Basso rischio e sicuro non vogliono dire la stessa cosa per l’Organizzazione Mondiale della Sanità: il consumo sicuro è il consumo zero. Nel momento in cui furono sviluppate le linee guida sul consumo di alcol, gli scienziati fecero un’enorme revisione delle prove e calcolarono i rischi per la salute derivanti dal bere a diversi livelli. Il limite scelto per il basso rischio era poco inferiore all’1% del rischio di morte per alcol nel corso della vita, limite che può essere considerato secondo la propria personale lettura.
Sembra assodato che non c’è nulla nell’alcol che sia direttamente benefico: il resveratrolo, antiossidante spesso accreditato con proprietà benefiche per la salute, è presente solo in minuscole quantità nel vino rosso e in quantità ancora minori nel whisky. Secondo l’OMS anche basse quantità di consumo di alcol aumentano il rischio di diversi tipi di cancro e non ci sono prove che eventuali effetti protettivi per altre malattie superino l’aumento di questo rischio.
Ancora, continuando a leggere e ad analizzare le interviste, si discute sul ruolo dell’alcol inteso come sostanza socializzante. Si afferma che l’alcol è la migliore droga per socializzare che conosciamo, ma può influenzare le relazioni sociali sia in modo positivo, sia negativo.
Da un lato l’alcol può favorire la socializzazione, la condivisione e la solidarietà tra le persone, creando un clima di allegria, confidenza e intimità. Dall’altro può ostacolare la comunicazione, la comprensione e il rispetto tra le persone, generando un clima di tensione, conflitto e violenza.

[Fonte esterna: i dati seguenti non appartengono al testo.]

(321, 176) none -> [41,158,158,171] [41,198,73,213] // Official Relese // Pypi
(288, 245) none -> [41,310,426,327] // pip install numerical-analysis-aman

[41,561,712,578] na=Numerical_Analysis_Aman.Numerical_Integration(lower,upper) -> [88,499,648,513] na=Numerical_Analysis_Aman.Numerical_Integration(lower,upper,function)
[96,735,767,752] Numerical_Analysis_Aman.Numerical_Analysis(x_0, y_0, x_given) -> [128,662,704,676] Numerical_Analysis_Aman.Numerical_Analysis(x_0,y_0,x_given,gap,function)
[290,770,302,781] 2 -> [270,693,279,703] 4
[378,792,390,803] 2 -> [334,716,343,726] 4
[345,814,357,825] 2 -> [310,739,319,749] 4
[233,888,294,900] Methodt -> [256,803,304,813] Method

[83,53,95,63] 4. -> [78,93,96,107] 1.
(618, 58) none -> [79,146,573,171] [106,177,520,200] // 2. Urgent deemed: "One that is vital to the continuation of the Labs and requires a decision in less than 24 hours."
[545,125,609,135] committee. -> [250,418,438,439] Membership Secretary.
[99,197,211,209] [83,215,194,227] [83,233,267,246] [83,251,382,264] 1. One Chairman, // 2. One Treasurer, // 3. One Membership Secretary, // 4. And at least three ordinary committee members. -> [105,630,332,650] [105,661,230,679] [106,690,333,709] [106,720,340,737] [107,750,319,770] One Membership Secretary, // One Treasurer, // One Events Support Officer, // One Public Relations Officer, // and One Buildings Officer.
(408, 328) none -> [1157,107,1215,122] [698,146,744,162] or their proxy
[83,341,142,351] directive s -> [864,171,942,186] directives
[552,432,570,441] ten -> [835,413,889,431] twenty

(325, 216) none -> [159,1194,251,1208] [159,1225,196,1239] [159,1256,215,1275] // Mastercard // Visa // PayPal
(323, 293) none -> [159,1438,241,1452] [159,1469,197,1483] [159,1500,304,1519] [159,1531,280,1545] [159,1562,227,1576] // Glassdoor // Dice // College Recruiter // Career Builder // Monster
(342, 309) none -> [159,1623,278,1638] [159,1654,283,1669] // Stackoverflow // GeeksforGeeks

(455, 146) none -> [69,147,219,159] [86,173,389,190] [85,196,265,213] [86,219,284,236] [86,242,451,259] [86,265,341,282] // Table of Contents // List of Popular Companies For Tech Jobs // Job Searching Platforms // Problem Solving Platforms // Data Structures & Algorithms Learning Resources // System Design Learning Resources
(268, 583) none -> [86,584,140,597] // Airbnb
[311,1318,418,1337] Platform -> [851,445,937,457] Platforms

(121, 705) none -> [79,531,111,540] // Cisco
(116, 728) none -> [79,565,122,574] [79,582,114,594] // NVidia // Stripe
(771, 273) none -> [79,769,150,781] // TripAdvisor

Inoltre, può anche interferire con i ruoli e le responsabilità sociali, come lo studio, il lavoro e la famiglia.
In conclusione, l’alcol è una sostanza che ha effetti complessi e contrastanti sulla socialità. Se consumato con moderazione e responsabilità può essere un elemento di aggregazione e di piacere, ma se assunto in modo eccessivo o problematico può essere un fattore di disagio e di danno.
E in tutto lo scritto fin qui prodotto, per chi ha avuto la forza e la pazienza di leggerlo, continuano a riecheggiare due parole vuote che si ripropongono continuamente fra le righe, forse il riassunto del mio pensiero: dubbio… equilibrio.
A voi la facoltà di riempirle di valore se cosa utile, di dare valore ai dubbi per trovare un possibile personale nuovo equilibrio.
Un dram di whisky
Rimane il dubbio …la ricerca di un equilibrio.
1 Può anche aumentare il rischio di sviluppare malattie neurodegenerative, come l’Alzheimer e il Parkinson. L’abuso di alcol può portare a danni cerebrali permanenti, che possono compromettere la memoria, l’apprendimento, il giudizio e la coordinazione, causare dipendenza, stress e sintomi da astinenza.
2 Le endorfine sono note per i loro effetti antidolorifici e stimolanti dell’umore, mentre la dopamina è associata, come già detto precedentemente, a sentimenti di piacere, ricompensa e motivazione.